According to an article by ABC, Democratic Rep. Kansen Chu of San Jose said he approved to get rid of having to change the clocks twice a year.

Chu has been an advocate to end daylight-saving time because it has increased car accidents and heart attacks when we spring forward and lose an hour of sleep. Is daylight saving the reason why our health has deteriorated?

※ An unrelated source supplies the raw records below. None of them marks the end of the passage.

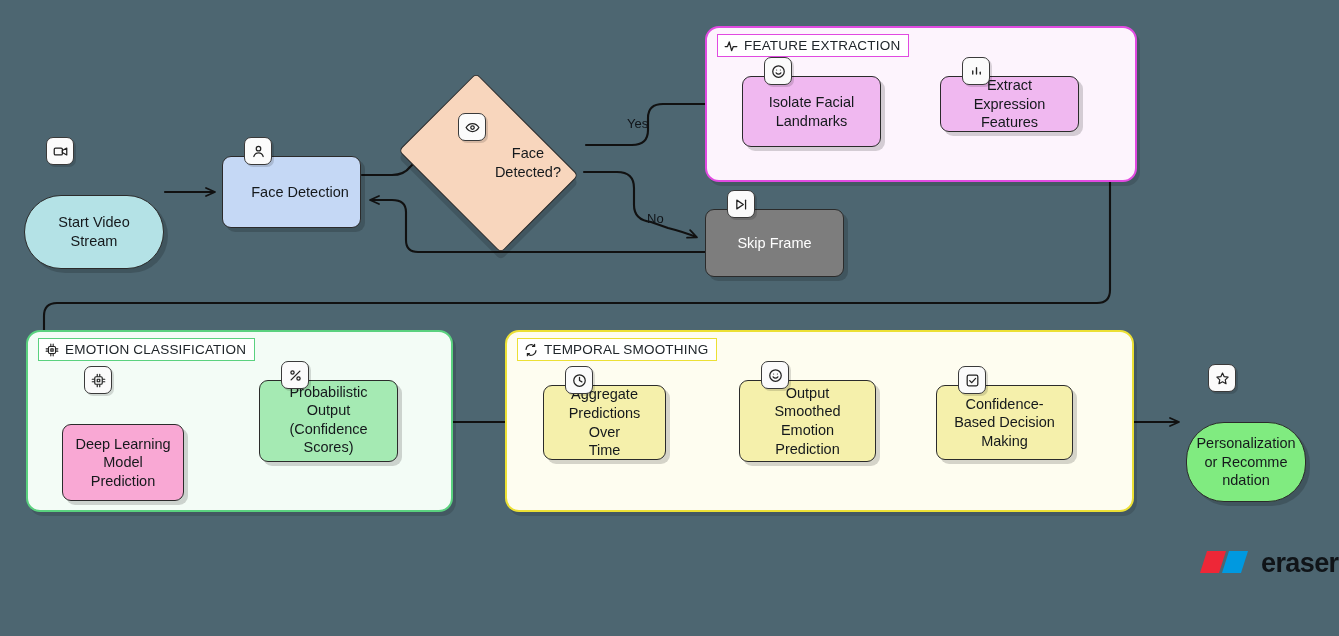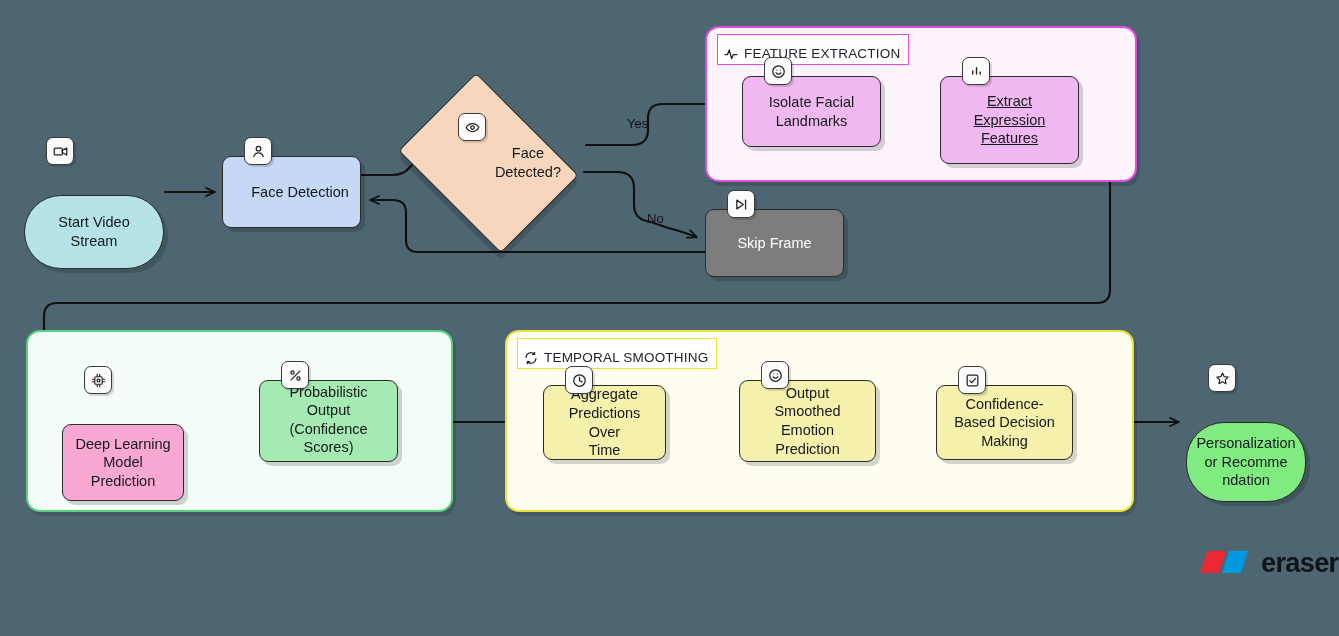"FEATURE EXTRACTION" .group-label { padding: 12px 8px 3px 6px -> 4px 8px 3px 6px }
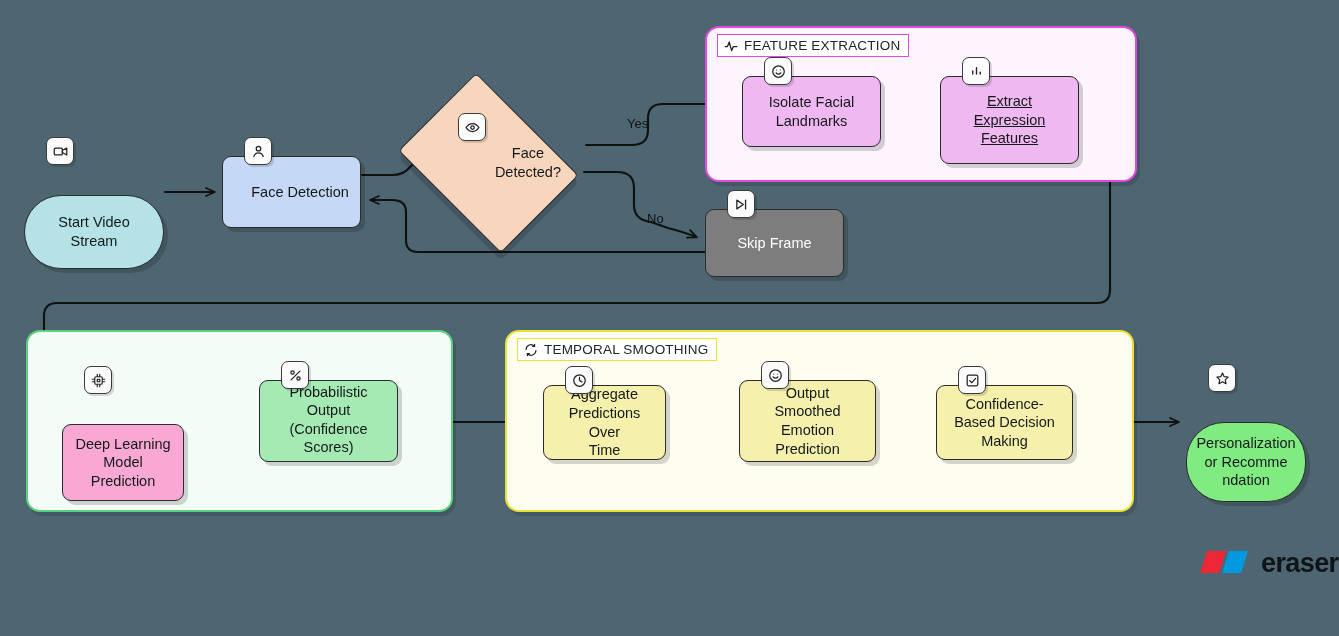"Extract" div.node { height: 88px -> 56px; text-decoration: underline -> none }
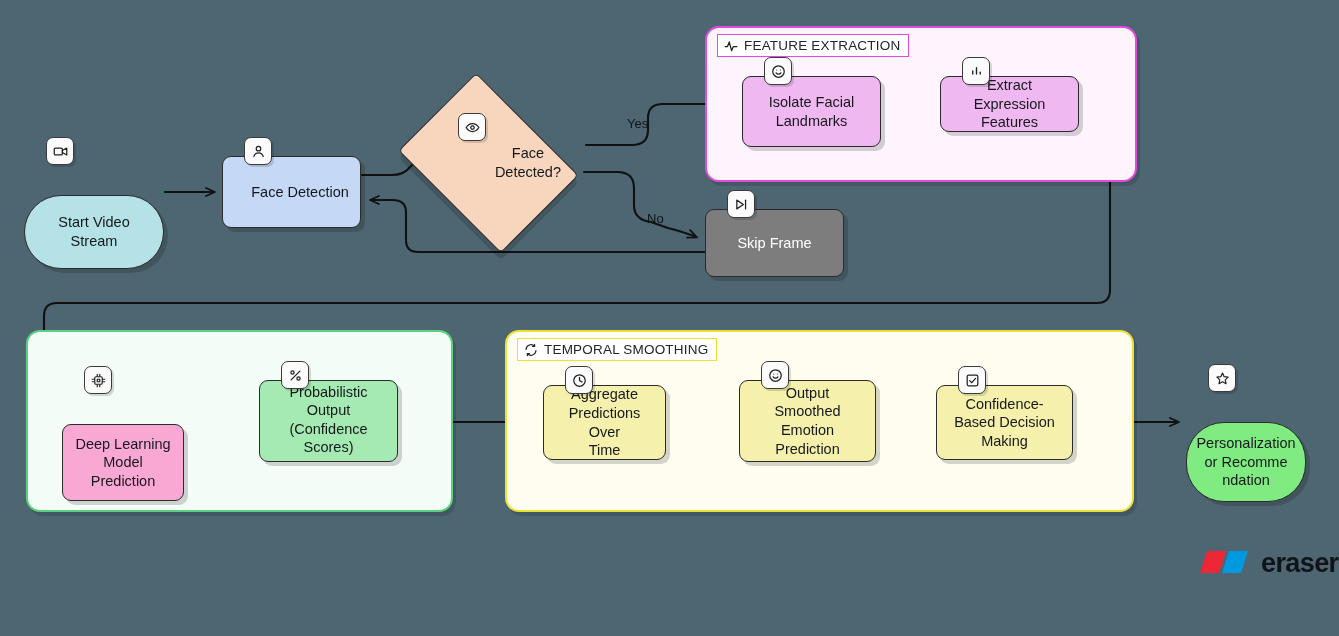"EMOTION CLASSIFICATION" div.group-label { html: none -> <div> <span> <svg> <rect></rect> <rect></rect> <path></path> </svg> </span> <span>EMOTION CLASSIFICATION</span> </div> }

According to an article in the Washington Post, Dr. Phyllis Zee, a sleep researcher at Northwestern Medicine in Chicago said, “Time changes mess with sleep schedules, a potential problem when so many people are already sleep-deprived.”

 So, where did this daylight savings idea even come from?

Should we blame Benjamin Franklin for proposing daylight saving time in 1784, which he wrote in his satirical essay, journal de Paris, that it was meant to save candle wax? Then, it was enacted in the United States during World War as a way to conserve fuel. In 1966, it was implemented where twice a year, we change it to standard time for six months and DTS for another six months. This established a system of the ordinance within each time zone.

So, will we ever get our sunshine back? It looks like we might get it back since there are currently four bills ready to be taken in action, and Congress has until Dec. 2020 to push forward with the laws.